SUARA dentingan sendok ke piring terdengar beberapa kali. Tak lain karena ulah Jisung yang menyisihkan sayuran.
"Kenapa gak dimakan?"
Jisung berhenti bergerak. "Gak mau, Ma."
"Belum dicoba kan?"
Mulut Jisung mengerucut. Ia memandang tajam pada sayuran di piring, seolah memperingatkan bahwa Jisung tak akan memakannya.
Namun setelah beberapa detik mempertimbangkan ucapan Lisa, anak berumur empat tahun itu memasukkan sepotong sayur kubis ke dalam mulutnya.
Ia terdiam sesaat. Sayur kubis tidak seburuk yang dikira, sehingga Jisung meneruskan makan dengan lebih tenang.
"Ma, Icung boleh minta mainan?"
Lisa menghentikan suapan yang hampir tiba di mulut. Kedua matanya menatap Jisung dengan tajam.
"Buat apa?"
Jisung menunduk, tidak berani menatap Lisa kembali.
"Buang-buang uang."
"Tapi Yedam punya mainan robot, Ma...."
Lisa mendengkus kesal. "Soalnya papanya Yedam punya uang banyak."
Jisung semakin menunduk. Jari mungilnya meremas kaos di bawah meja, menyalurkan rasa ragu dan takut.
"Kamu tau sendiri kan, gaji Mama gak banyak. Jangan minta yang aneh-aneh."

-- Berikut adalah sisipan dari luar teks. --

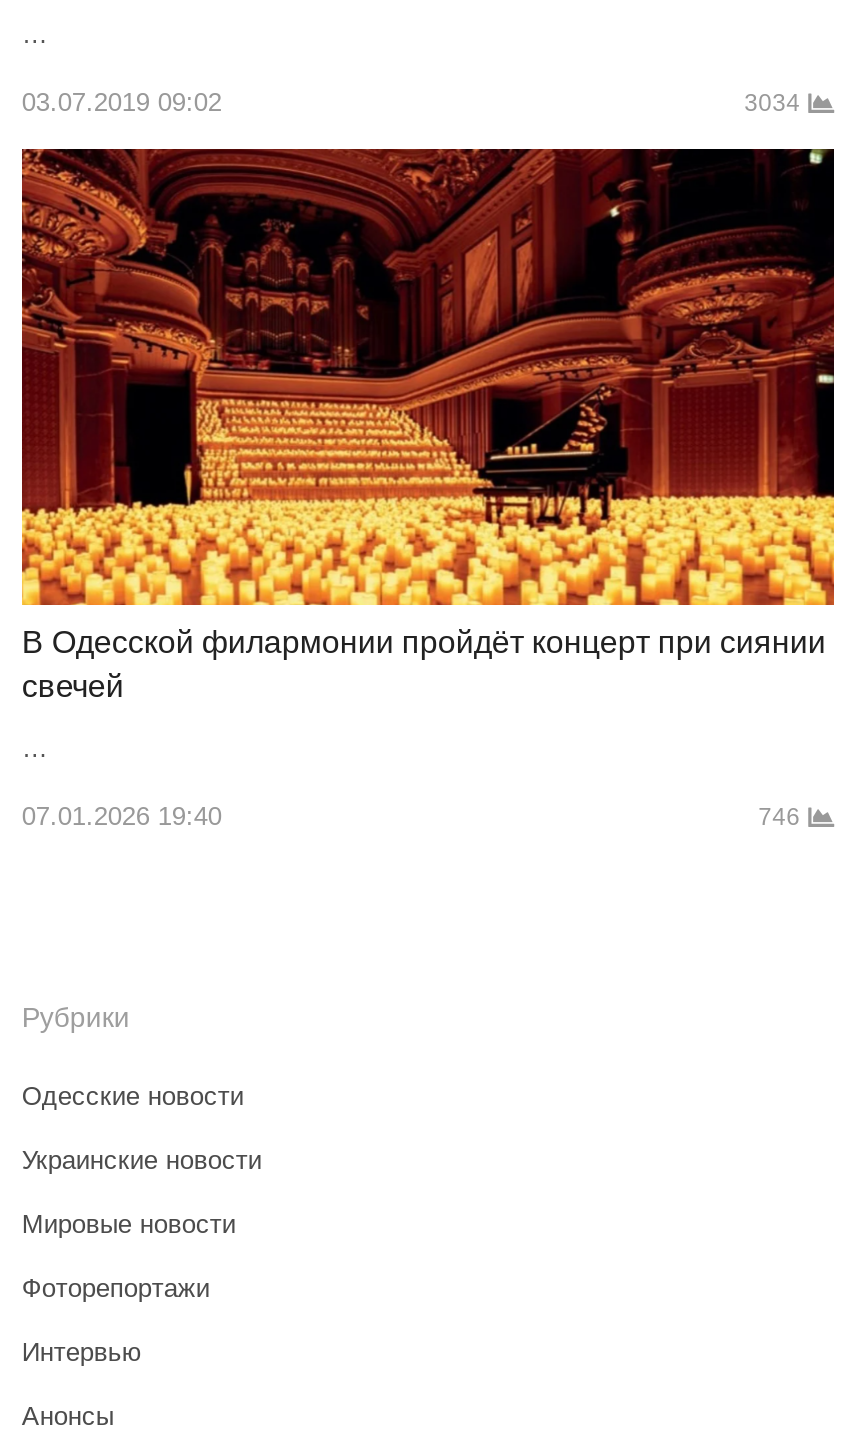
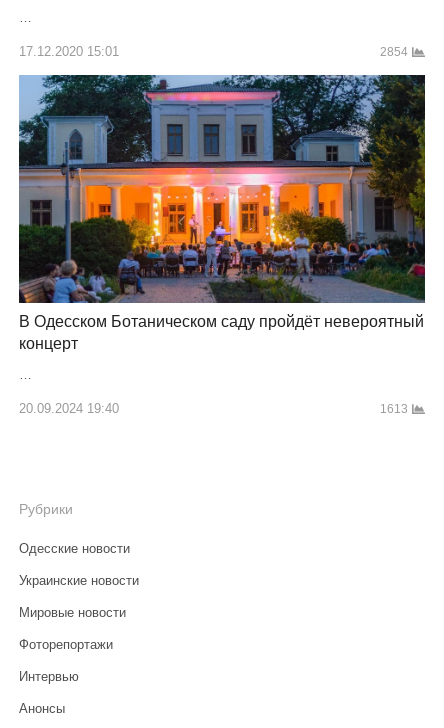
- 03.07.2019 09:02
- 3034
+ 17.12.2020 15:01
+ 2854

- [image]
- В Одесской филармонии пройдёт концерт при сиянии
- свечей
+ [image]
+ В Одесском Ботаническом саду пройдёт невероятный
+ концерт

- 07.01.2026 19:40
+ 20.09.2024 19:40

- 746
+ 1613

Setelah yakin bahwa Jisung tak lagi meminta, Lisa melanjutkan makan.
Uangnya memang tidak banyak. Walaupun peninggalan Chanyeol masih ada, tetap saja jumlahnya terbatas. Membeli mainan hanya akan menghabiskan uang tersebut lebih cepat dari rencananya.
Sementara gaji Lisa sendiri hanya cukup digunakan untuk kebutuhan sehari-hari. Jadi ia berusaha tegas agar Jisung tak meminta hal tidak berguna.
"Ma, boleh tanya?"
Jisung memberanikan diri mengangkat wajah.
"Yedam punya papa, tapi kenapa Icung gak punya?"
Tubuh Lisa terasa kaku. Lalu cekalan pada sendoknya mengencang, menahan berbagai macam emosi yang muncul.
Dua tahun setelah kejadian itu, tapi hati Lisa tetap saja merasakan sakit.
Kini Lisa benar-benar sendirian di dunia. Namun ia tak punya waktu untuk bersedih karena Chanyeol meninggalkan sesuatu yang benar-benar merepotkan.
Jisung.
Mata Lisa bertemu pandang dengan mata polos Jisung. Amarah yang dulu ia rasakan kini kembali.
Dari banyaknya orang di dunia, Lisa menyesal karena harus mengalami kemalangan berupa mengurus anak kakaknya.
Ia tak mampu memandang wajah Jisung lebih lama. Terlalu mirip dengan kakaknya. Mengingatkan kembali akan kenangan yang Lisa sesali seumur hidup.
Lisa meletakkan sendok dengan keras hingga Jisung terlonjak kecil di kursinya.
Tanpa menjawab, Lisa pergi meninggalkan ruang makan.
***
Lisa memasukkan Jisung ke PAUD terdekat dari tempatnya bekerja. Hanya butuh waktu lima menit dengan berjalan kaki saja.
Akhir-akhir ini Lisa sudah merencanakan agar Jisung masuk ke taman kanak-kanak tempatnya bekerja.
"Icung kan gak punya ayah!"
Tubuh Lisa berhenti bergerak di ujung lorong. Kakinya seolah kaku untuk meneruskan langkah.
Kali ini ia melihat Jisung berbicara dengan beberapa anak laki-laki, tentu saja dengan suara khas anak kecil.
"Boong!" seru Jisung dengan mata yang sudah memerah.